Another big hit to membership will come in the next few years when the baby boomers begin to transition into Medicare. It’s estimated that 80 million people will turn 65 in 2011. Over the next two decades, private insurers stand to loose nearly 200 million members to Medicare.

How are they going to make up for this loss?

Now let’s go back to the Universal or, Individual Mandate. The 50 Million uninsured? They represent future customers. That would certainly help repair the membership erosion the private insurers have experienced. It might also mean that new companies will sprout to accommodate the market growth and capacity. That would breed more competition and could drive prices down for the first time since the early 1990s (when there were far more health insurance companies and HMO enrollment was prevalent).

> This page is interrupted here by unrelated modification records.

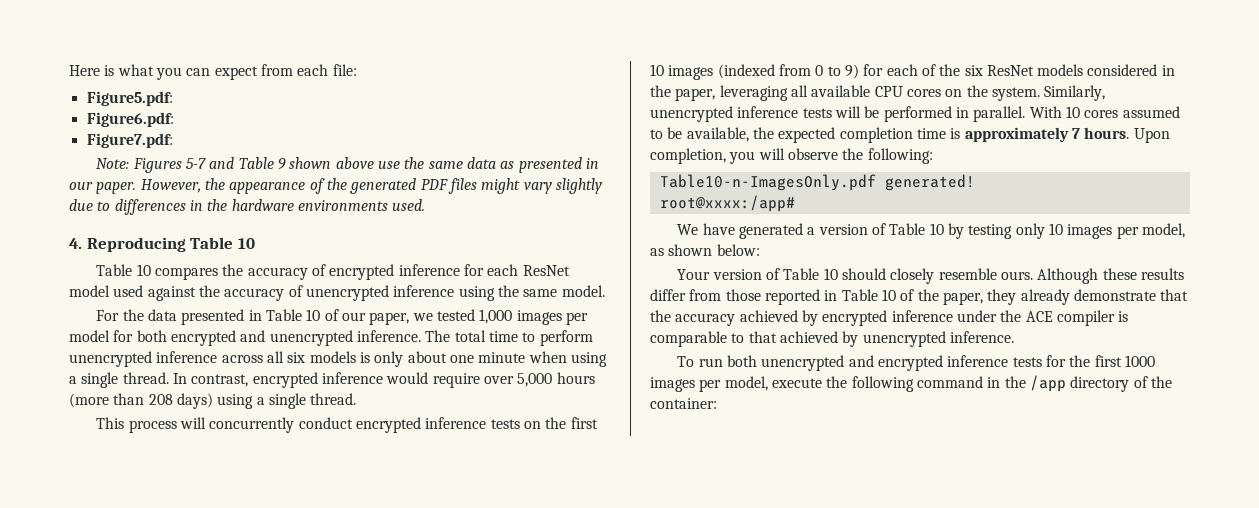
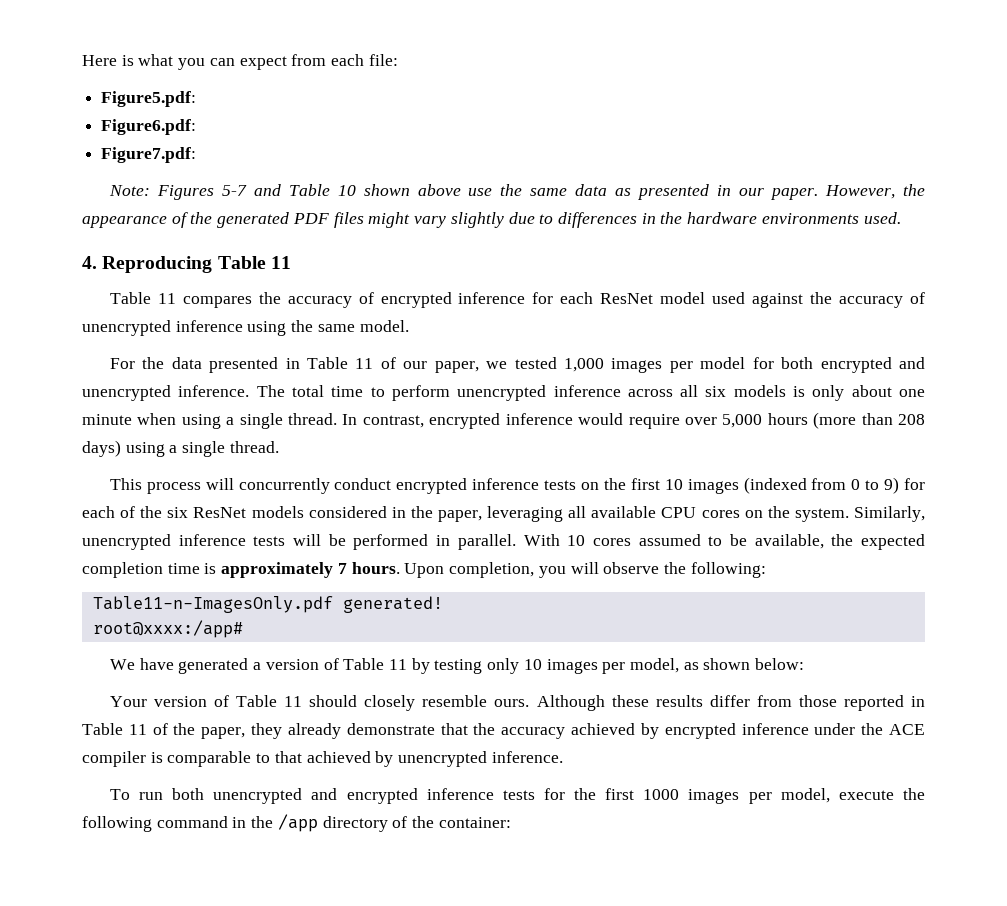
- Note: Figures 5-7 and Table 9 shown above use the same data as presented in our paper.
+ Note: Figures 5-7 and Table 10 shown above use the same data as presented in our paper.
- 4. Reproducing Table 10
- Table 10 compares the accuracy of encrypted inference for each ResNet model used against the accuracy of unencrypted inference using the same model.
+ 4. Reproducing Table 11
+ Table 11 compares the accuracy of encrypted inference for each ResNet model used against the accuracy of unencrypted inference using the same model.
- For the data presented in Table 10 of our paper, we tested 1,000 images per model for both encrypted and unencrypted inference.
+ For the data presented in Table 11 of our paper, we tested 1,000 images per model for both encrypted and unencrypted inference.
- Table10-n-ImagesOnly.pdf generated!
+ Table11-n-ImagesOnly.pdf generated!
- We have generated a version of Table 10 by testing only 10 images per model, as shown below:
+ We have generated a version of Table 11 by testing only 10 images per model, as shown below:
- Your version of Table 10 should closely resemble ours.
+ Your version of Table 11 should closely resemble ours.
- Although these results differ from those reported in Table 10 of the paper, they already demonstrate that the accuracy achieved by encrypted inference under the ACE compiler is comparable to that achieved by unencrypted inference.
+ Although these results differ from those reported in Table 11 of the paper, they already demonstrate that the accuracy achieved by encrypted inference under the ACE compiler is comparable to that achieved by unencrypted inference.

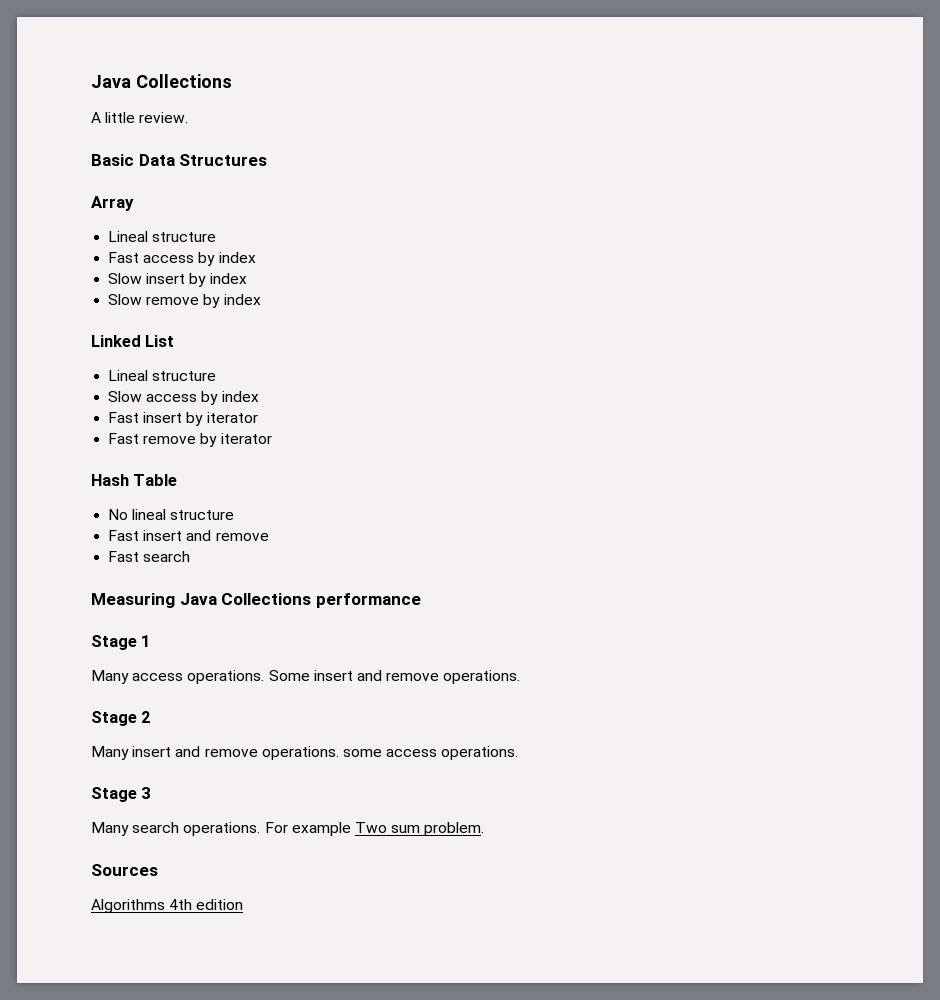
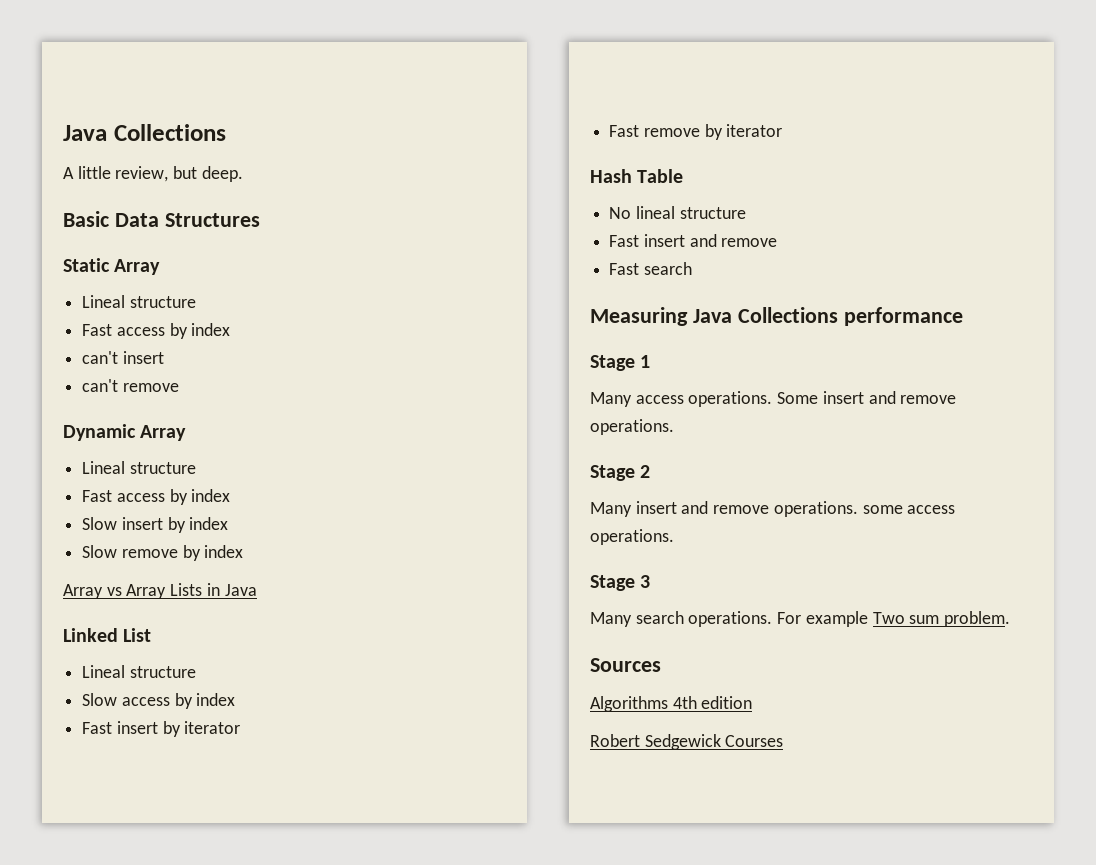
- A little review.
+ A little review, but deep.
- Array
+ Static Array
+ Lineal structure
+ Fast access by index
+ can't insert
+ can't remove
+ Dynamic Array
+ Array vs Array Lists in Java
+ Robert Sedgewick Courses

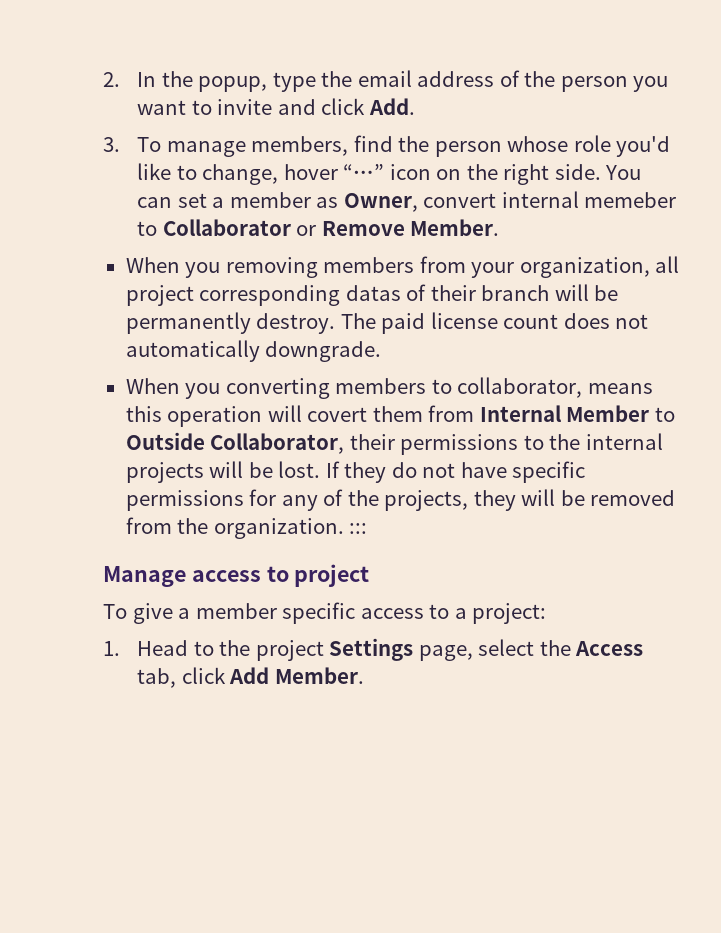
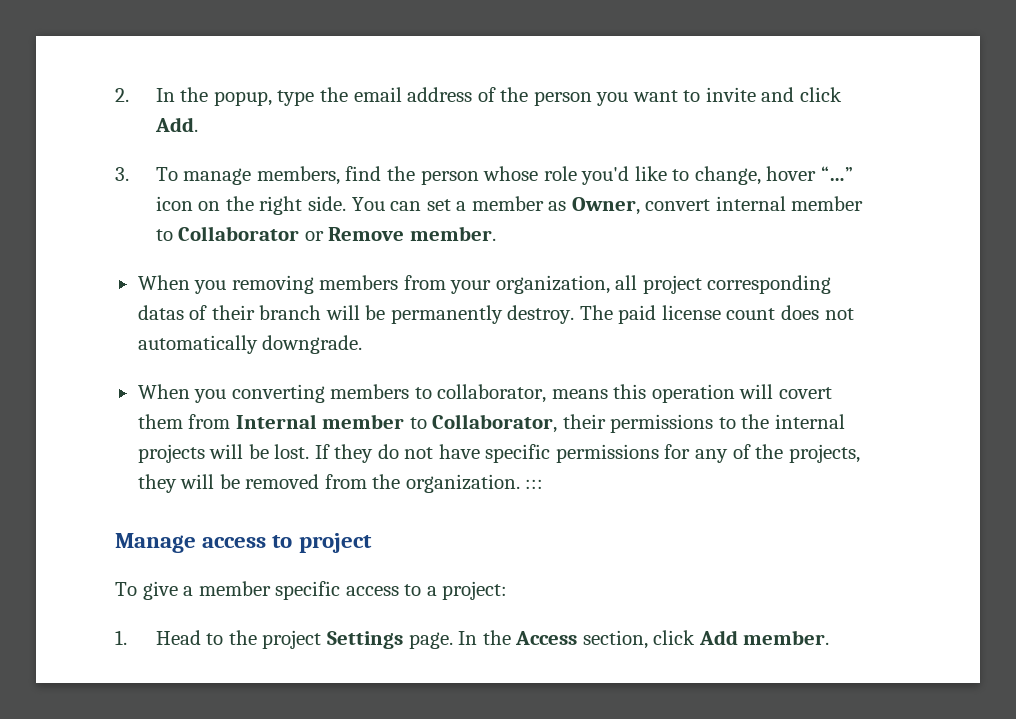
- You can set a member as Owner, convert internal memeber to Collaborator or Remove Member.
+ You can set a member as Owner, convert internal member to Collaborator or Remove member.
- When you converting members to collaborator, means this operation will covert them from Internal Member to Outside Collaborator, their permissions to the internal projects will be lost.
+ When you converting members to collaborator, means this operation will covert them from Internal member to Collaborator, their permissions to the internal projects will be lost.
- 1. Head to the project Settings page, select the Access tab, click Add Member.
+ 1. Head to the project Settings page. In the Access section, click Add member.

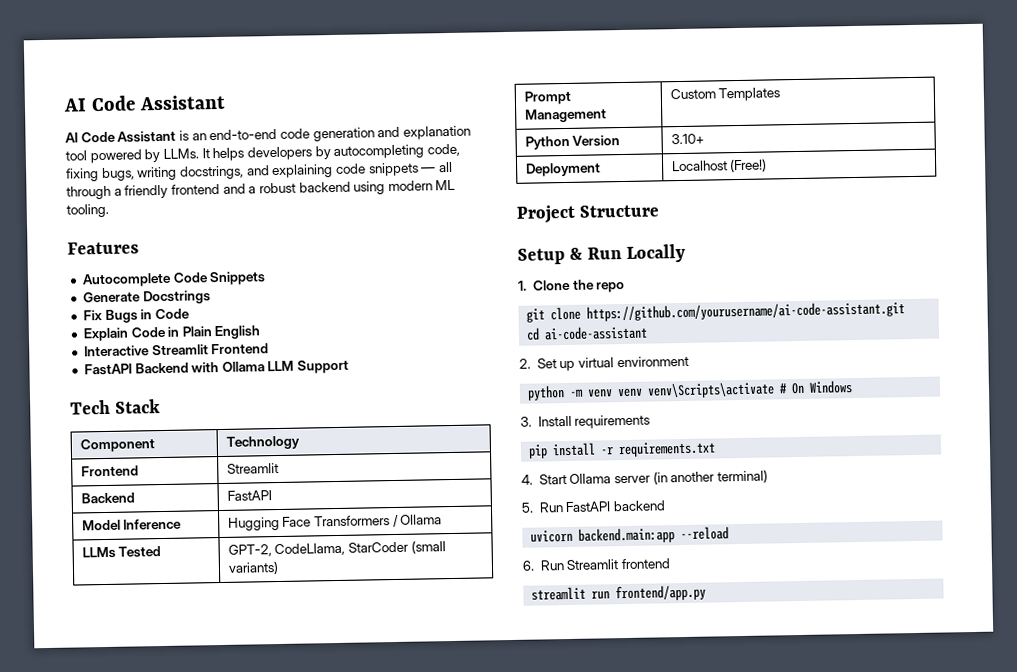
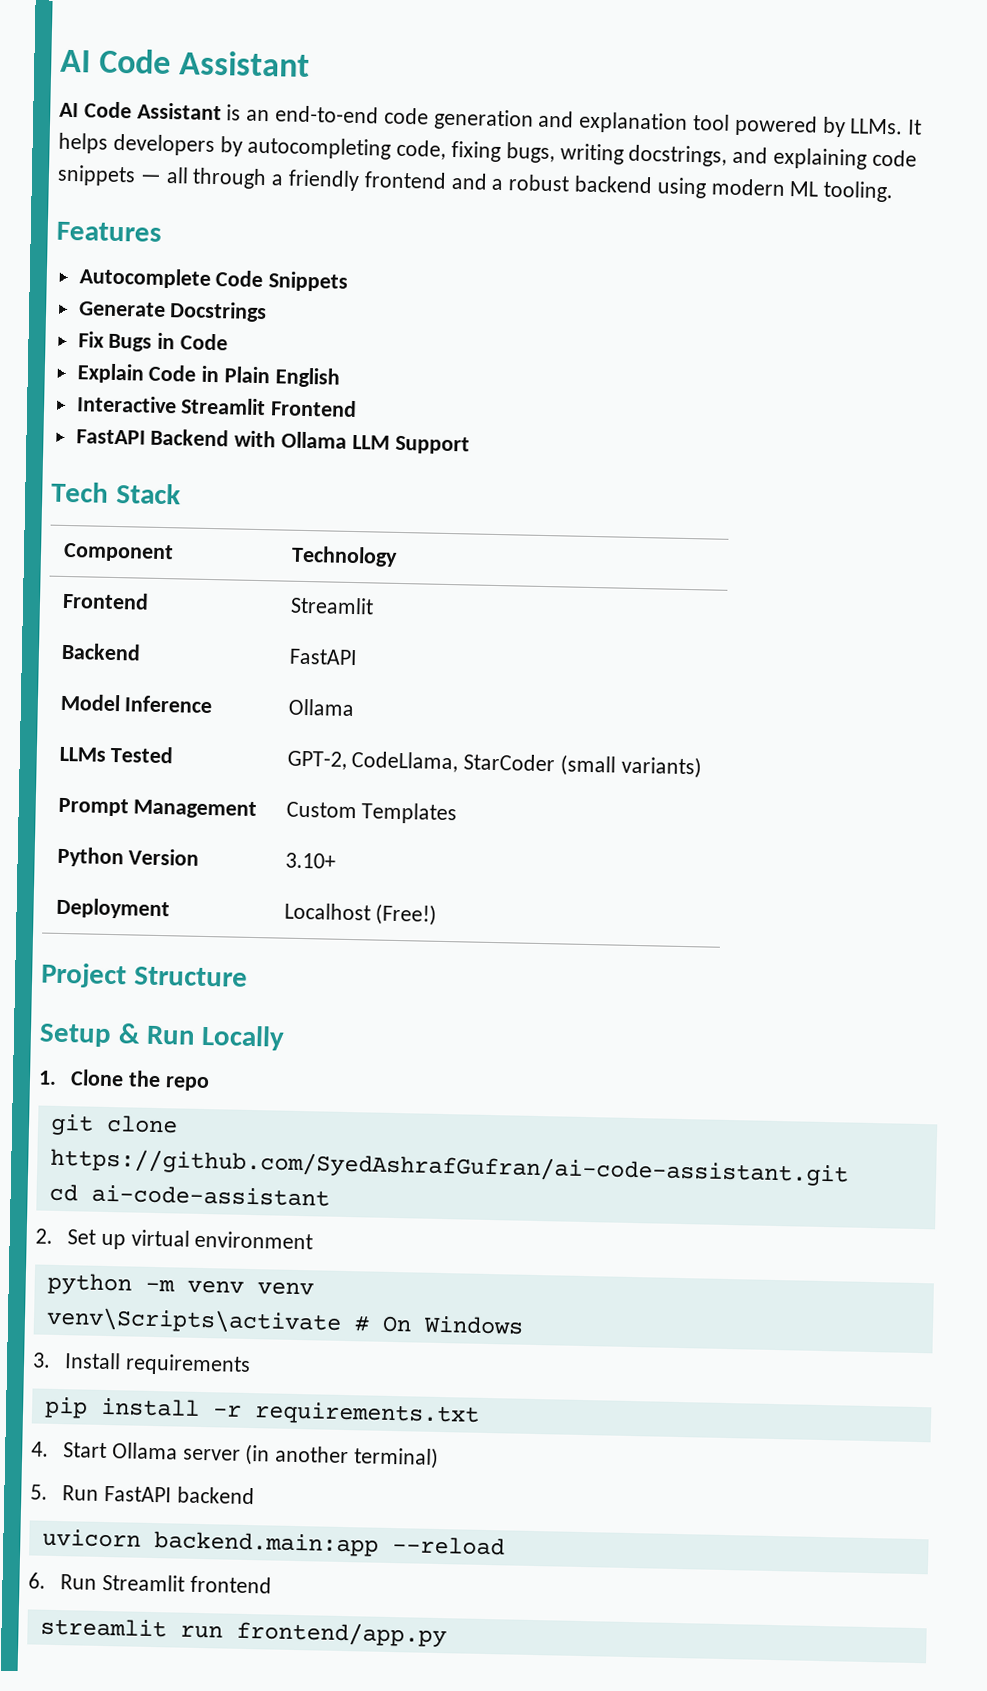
- Model Inference | Hugging Face Transformers / Ollama
+ Model Inference | Ollama
- git clone https://github.com/yourusername/ai-code-assistant.git
+ git clone https://github.com/SyedAshrafGufran/ai-code-assistant.git
- python -m venv venv venv\Scripts\activate # On Windows
+ python -m venv venv
+ venv\Scripts\activate # On Windows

The insurers finally possess the understanding of how to control medical inflation, and that’s through prevention. That’s another reason why medical tend was negative in the early 90s. It was due to high enrollment into the HMO model, which placed an emphasis on preventative care. Simply tossing the entire population into a single pool- with the idea that spreading the risk around will be sufficient to cover the costs- has failed time and time again. PERS is nearly bankrupt, Medicare will drown, eventually, and most of the Union Trusts are crippled. It can be argued that the cost to provide health benefits brought down the auto makers.

A Single Payer System will only reinforce this concept. In fact, a single-payer system will completely undue any reforms that any interest, be it the insurers or the government are trying to accomplish.

My next entry will focus on how a Single Payer System will bring about this downfall.

In the meantime, the industry should at least acquiesce to the idea of Universal Coverage, and work from there.